The Three Dependencies
The first was a data migration that three workstreams assumed would be complete before their work could start. Technology had it on their roadmap for Q2. Operations had built their pilot sequence around a Q1 completion. Merchandising hadn’t specified a date at all because they assumed Technology would handle it. Three teams, three different assumptions about the same deliverable, and zero shared documentation.
The second was a store systems integration that required joint testing between Technology and Operations. Technology’s release calendar had the integration scheduled for a two-week window in March; Operations had that same window blocked for annual inventory counts across the pilot store group. Neither team knew about the other’s constraint because their planning happened in separate rooms.
The third was a training curriculum that Change Management was building for store partners. The curriculum depended on finalized process designs from Operations and finalized system configurations from Technology. Neither was scheduled to be complete until four weeks after the training was supposed to start. Change Management had flagged this in a status update two months earlier. The flag went into a meeting summary that nobody acted on.
What the Dependency Map Showed
We built a dependency map during the stakeholder mapping phase. Each one-on-one surfaced pieces: a constraint here, an assumption there that somebody had raised but never resolved. The map compiled those fragments into a single view.

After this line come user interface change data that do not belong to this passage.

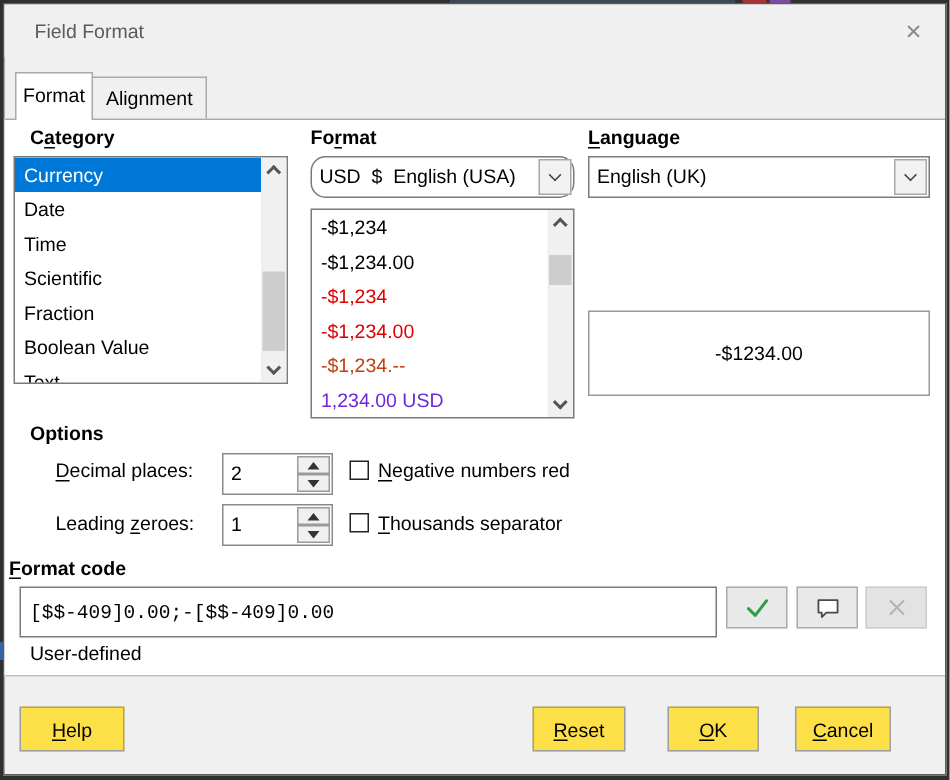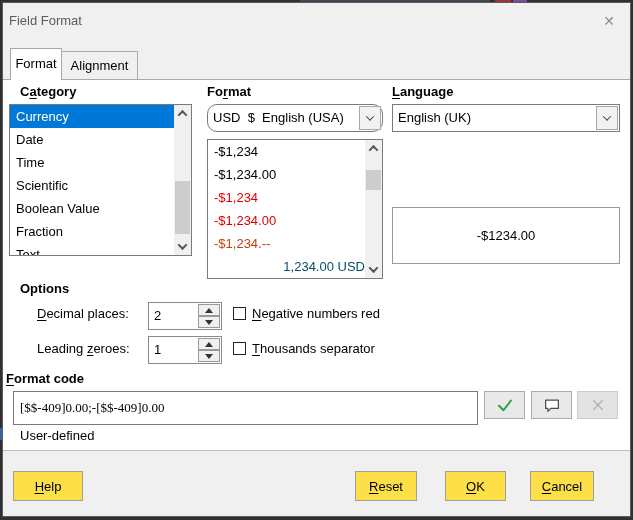"Field Format" .titlebar { padding-left: 6px -> 20px }
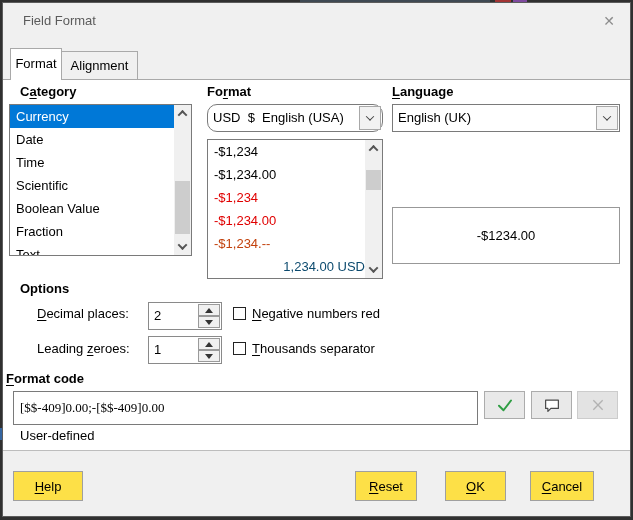"Boolean Value" div.li { order: before "Fraction" -> after "Fraction" }
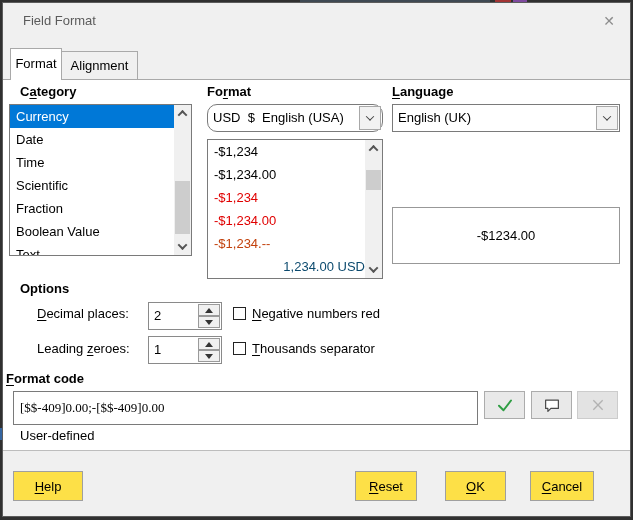"1,234.00 USD" div.li { color: #0c4a6e -> #6d28d9; text-align: right -> none }
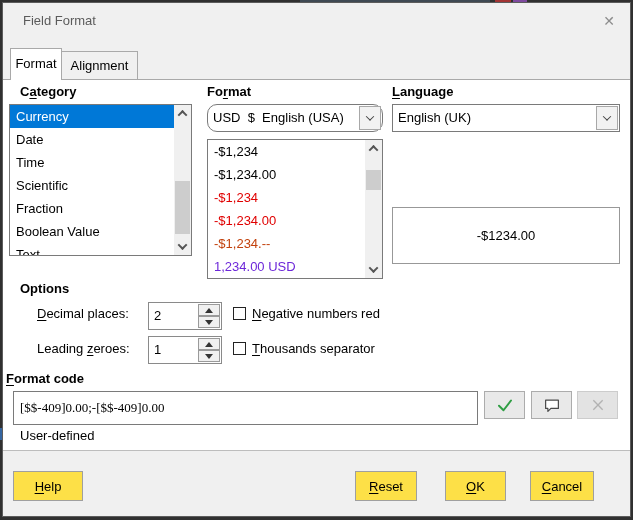"[$$-409]0.00;-[$$-409]0.00" .text-input { font-family: Liberation Serif, serif -> Liberation Mono, monospace }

The view was uncomfortable: three critical-path dependencies, each with a timing conflict, each invisible to at least two of the teams involved. The program had been running for eight weeks with execution scheduled to begin in six. If the dependencies had surfaced during execution instead of during planning, the program would have hit all three conflicts within a thirty-day window.
The dependency map didn’t fix anything by itself, but it changed the conversation. Instead of five workstream leads presenting their individual status, the steering committee was looking at a shared picture of where the program’s real risks lived. The discussion shifted from “are we on track” to “which of these three conflicts do we resolve first, and who has the authority to make that call.”
What Changed After the Map
The data migration got a single owner and a single date that all three workstreams agreed to. The previous state (i.e., three implicit assumptions about someone else’s deliverable) was replaced with an explicit commitment and a named escalation path if the date slipped.
The store systems integration window moved. Operations couldn’t move their inventory counts, so Technology adjusted the release window and compressed the testing phase. That tradeoff required the VP of Technology and the VP of Operations to agree in a room together. Before the dependency map, that conversation had no forum.
The training timeline got restructured. Change Management built a phased curriculum: foundational content that didn’t depend on finalized configurations first, system-specific training second. The four-week gap didn’t disappear, but the team designed around failure instead of discovering it during rollout.
Why This Keeps Happening
The fourteen stakeholders in this program were experienced operators. The dependencies went unmapped because the organization’s planning process didn’t have a step that required mapping them. Each function planned in its own context, presented its own roadmap, and assumed that alignment would happen through existing meetings and escalation channels.
It doesn’t. Alignment at the dependency level requires a specific artifact: a map that shows where one team’s work depends on another team’s output, with dates, owners, and constraints visible in a single view. Without that artifact, dependencies live in meeting notes, sidebar conversations, and individual assumptions. They become visible when they become problems. The stakeholder mapping step exists to surface the dependencies that exist only in people’s heads and build that artifact together before execution starts.